Thursday, June 10, 2021

It's Willie Nile Week (Approximately): Part II -- Stuck Inside of Mobile With the [Insert City Name Here] Blues Again

From his 1991 album masterpiece Places I Have Never Been, please enjoy Willie and company [see below] with a song that was a live staple for as long as I can remember -- "Cafe Memphis."

Two things as an addendum.

(A) That's the incomparable Richard Thompson on lead guitar on that track.

(B) The Floor Models covered that song, memorably, and often, at various gigs. Hopefully I can find a recording one of these days. Let's just say we nailed it.

Wednesday, June 09, 2021

It's Willie Nile Week (Approximately): Part I -- You Can Do the Boogie Woogie, and the Hippy Hippy Shake!

From Willie's forthcoming -- August 13th -- new album The Day the Earth Stood Still, please enjoy the debut video (with the great Steve Earle), "Blood on Your Hands."

"Blood on your hands/Blood on your hands/There's cracks in the walls of your best laid plans."

Gee -- I wonder what's being referenced there?

I should add that Earle's assertion -- “Willie Nile is the embodiment of Rock-and-Roll walking down McDougal Street" -- couldn't be more dead on.

Tomorrow and Friday -- more proof of Earle's thesis.

Tuesday, June 08, 2021

Lisa Loeb: Best Good Sport on Earth

I've said this on several previous occasions, but the people who work at the little ad agency down South who do the Geico ads have the greatest jobs in the world.

Words fail me.

Monday, June 07, 2021

Advertisements for Himself

Attentive readers are aware that Glen Robert Allen -- my great good friend and the drummer of my band The Floor Models (who I generally refer to as My Musical Director for the Last 50 Years) -- passed away two Februarys ago, literally days before the start of the pandemic that ruined 2020 for the rest of you guys.

Just wanted to mention that Glen's beloved wife/life partner Eddy Coston has put up a YouTube Channel dedicated to Glen and all his works.

Here's the first couple of things she's posted.

Including some blues stuff he did with our friend Doc French

I should add that I am particularly fond of this one.

Enjoy, and check in over there on a semi-regular basis. There's lots more great stuff to come.

Saturday, June 05, 2021

A Heartbreaking Work of Staggering Genius

[From a recent edition of McSweeneys -- this is so brilliant it makes me want to give up the whole idea of writing stuff myself. Enjoy! -- S.S.]

Coming in 2040: No Future, the First Punk Rock Nursing Home

by Lisa Borders

Your Gen X loved ones have survived so much: the Cold War, latchkey childhoods, mosh pits, COVIDs-19-through-27. They were born into a world without the internet, but now skillfully use their Facebook Hippocampal Implants™ to share old Bauhaus videos, plot the revolution in their local Antifa groups, or photos of Joey Ramone with his cat.

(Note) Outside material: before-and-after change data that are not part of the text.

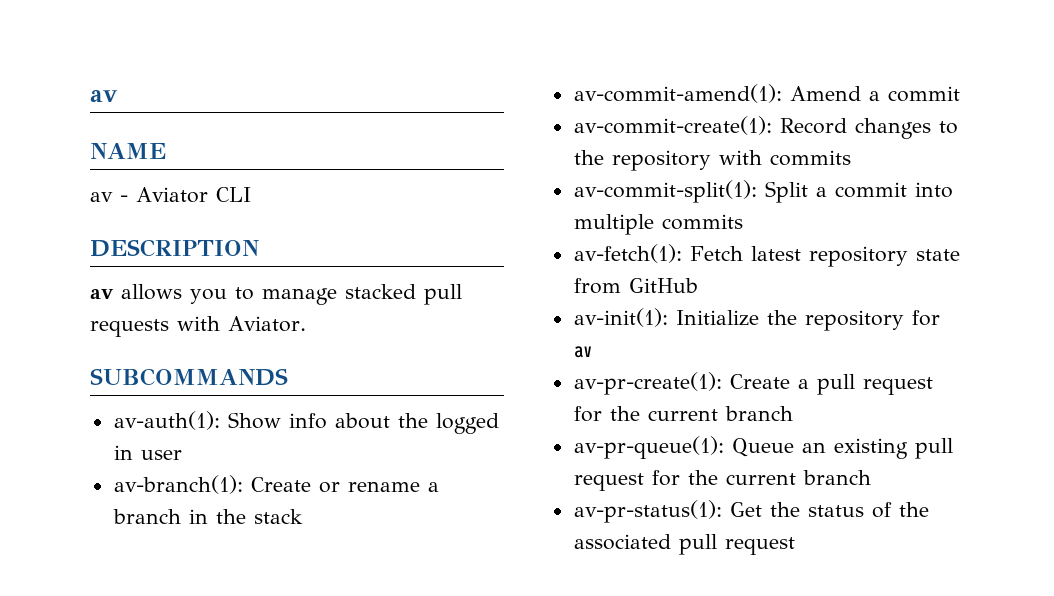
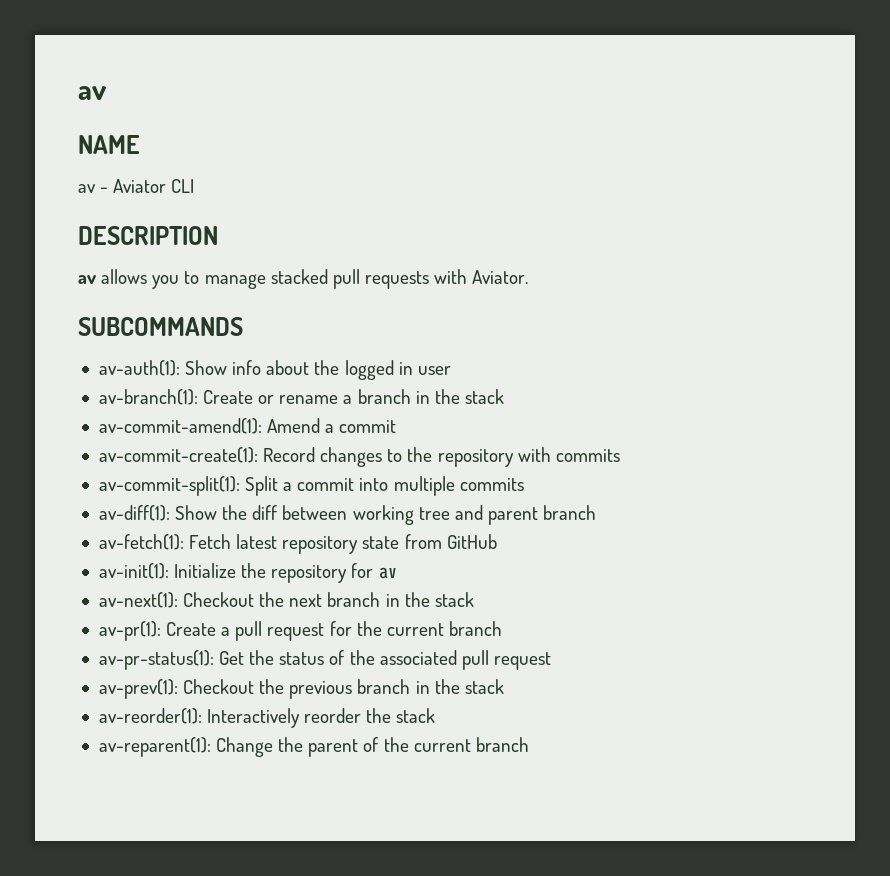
+ av-diff(1): Show the diff between working tree and parent branch
- av-pr-create(1): Create a pull request for the current branch
+ av-next(1): Checkout the next branch in the stack
+ av-pr(1): Create a pull request for the current branch
- av-pr-queue(1): Queue an existing pull request for the current branch
+ av-prev(1): Checkout the previous branch in the stack
+ av-reorder(1): Interactively reorder the stack
+ av-reparent(1): Change the parent of the current branch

Do the seniors in your life sneer at the idea of decorum? Spit at the mention of Rupert Murdoch, and go into an anti-Reagan rant like it’s 1984 and they’re canvassing for Mondale? Do they insist that none of the good music in the ’80s was played on the radio, except for college radio? Have you found old photos of Grandma when she was 20 wearing Doc Martens, ripped fishnet stockings, and a miniskirt? If you answered “yes” to any of the above, then No Future might be just the place for your elders to rock out their sunset years.

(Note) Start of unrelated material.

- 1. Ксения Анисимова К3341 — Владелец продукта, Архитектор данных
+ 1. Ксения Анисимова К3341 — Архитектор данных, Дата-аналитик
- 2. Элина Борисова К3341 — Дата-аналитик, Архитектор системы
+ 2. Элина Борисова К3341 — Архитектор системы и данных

Staffed almost entirely by the love children of Henry Rollins, we’re opening our doors in 2040 at this first-of-its-kind facility. From the moment you walk in, you’ll see the difference. Gone are the floral wallpaper borders, the fake oak wainscoting, the lingering scent of Febreze and death you’ll notice in other elder care facilities. We’ve designed No Future to resemble a warehouse squat, the kind in which your loved one likely attended many a gig. Our thin Berber carpeting was custom-ripped, cigarette-burned, and beer-soaked for maximum authenticity. And we’ve worked with Glade to develop a scent we call “Illegal Hüsker Dü After Party” — an intoxicating aroma of skunky marijuana, Rolling Rock, and urine. It might smell terrible to you, but the light you’ll see go on in Pop Pop’s eyes will tell you you’ve brought him to the right place.

At No Future, we welcome residents of all ethnicities, faiths, and sexual orientations. We do, however, discriminate based on musical taste — our residents wouldn’t have it any other way. Our application process includes a lengthy musical quiz with questions like, “Which album marks the point when the Clash sold out: London Calling or Combat Rock?" and “Green Day: revivalists or second-rate poseurs? Discuss.” We’ll also ask your elder to list all the gigs they attended from 1980-1995. Trust us: they may not remember their grandkids’ names, but they’ll remember those shows. You might be surprised to learn how many nights Mom spent at CBGBs, and end up wondering if Richard Hell is your real father. But what’s a little paternity confusion compared to seeing that twinkle return to her rheumy blue eyes?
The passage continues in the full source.